Did you know this?:

Forty percent of all new marriages in the U.S. are remarriages for one or both of the partners, according to a 2014 Pew Research Center report. In addition, a little more than 40% of the U.S. population has at least one step relative: three in 10 have a step-or half-sibling; 18% have a living stepparent and 13% have at least one stepchild, a 2011 Pew report found.

 

Forming a stable, bonded stepfamily isn’t as easy as The Brady Bunch made it appear. Elizabeth Bernstein says it may take as many as ten years before two families are blended comfortably:

One whole year alone goes to cycling through birthdays and holidays, learning about established rituals and creating new ones.

The challenges blending two families are many: a complex hierarchy between stepchildren, thorny relations with ex-spouses, children who are still grieving their parents’ divorce or the death of one parent and feel threatened by the new marriage. But the biggest challenge, the experts say, is how to parent children that aren’t your own.

 

Bernstein takes us through the four stages of stepfamiles. First is the “fantasy stage,” where a dating couple and their children are excited (and hopefully, happy) about a new future together.
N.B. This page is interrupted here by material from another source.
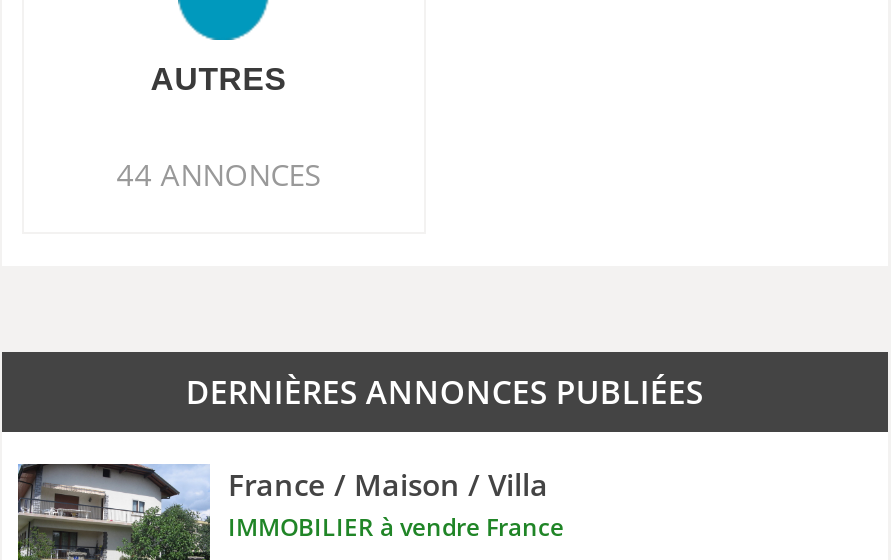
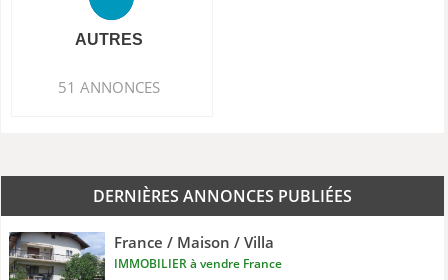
- 44 ANNONCES
+ 51 ANNONCES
Then comes the second phase — the “disillusionment stage” — when any hopes children may have for their parents getting back together are squashed. It’s also a time when kids resent the parenting they receive from their mom’s or dad’s new spouse, causing disruption in the household from angry, acting-out behaviors. Next, the “restructuring stage” is when new rules and habits are accepted and compromise occurs. Finally, the “rewards stage”:

Some differences may remain. But members understand their relationships to each other and have created new family bonds.

 

Bernstein says experts agree that the key to successful parenting in blended stepfamilies is simple:

Each spouse needs to parent his or her own children. Dads cannot subcontract out the parenting of their children to their new wife. And stepparents must always take the nurturing, “good cop” role with their stepchildren.

 

Is blending two families with children into one really that easy?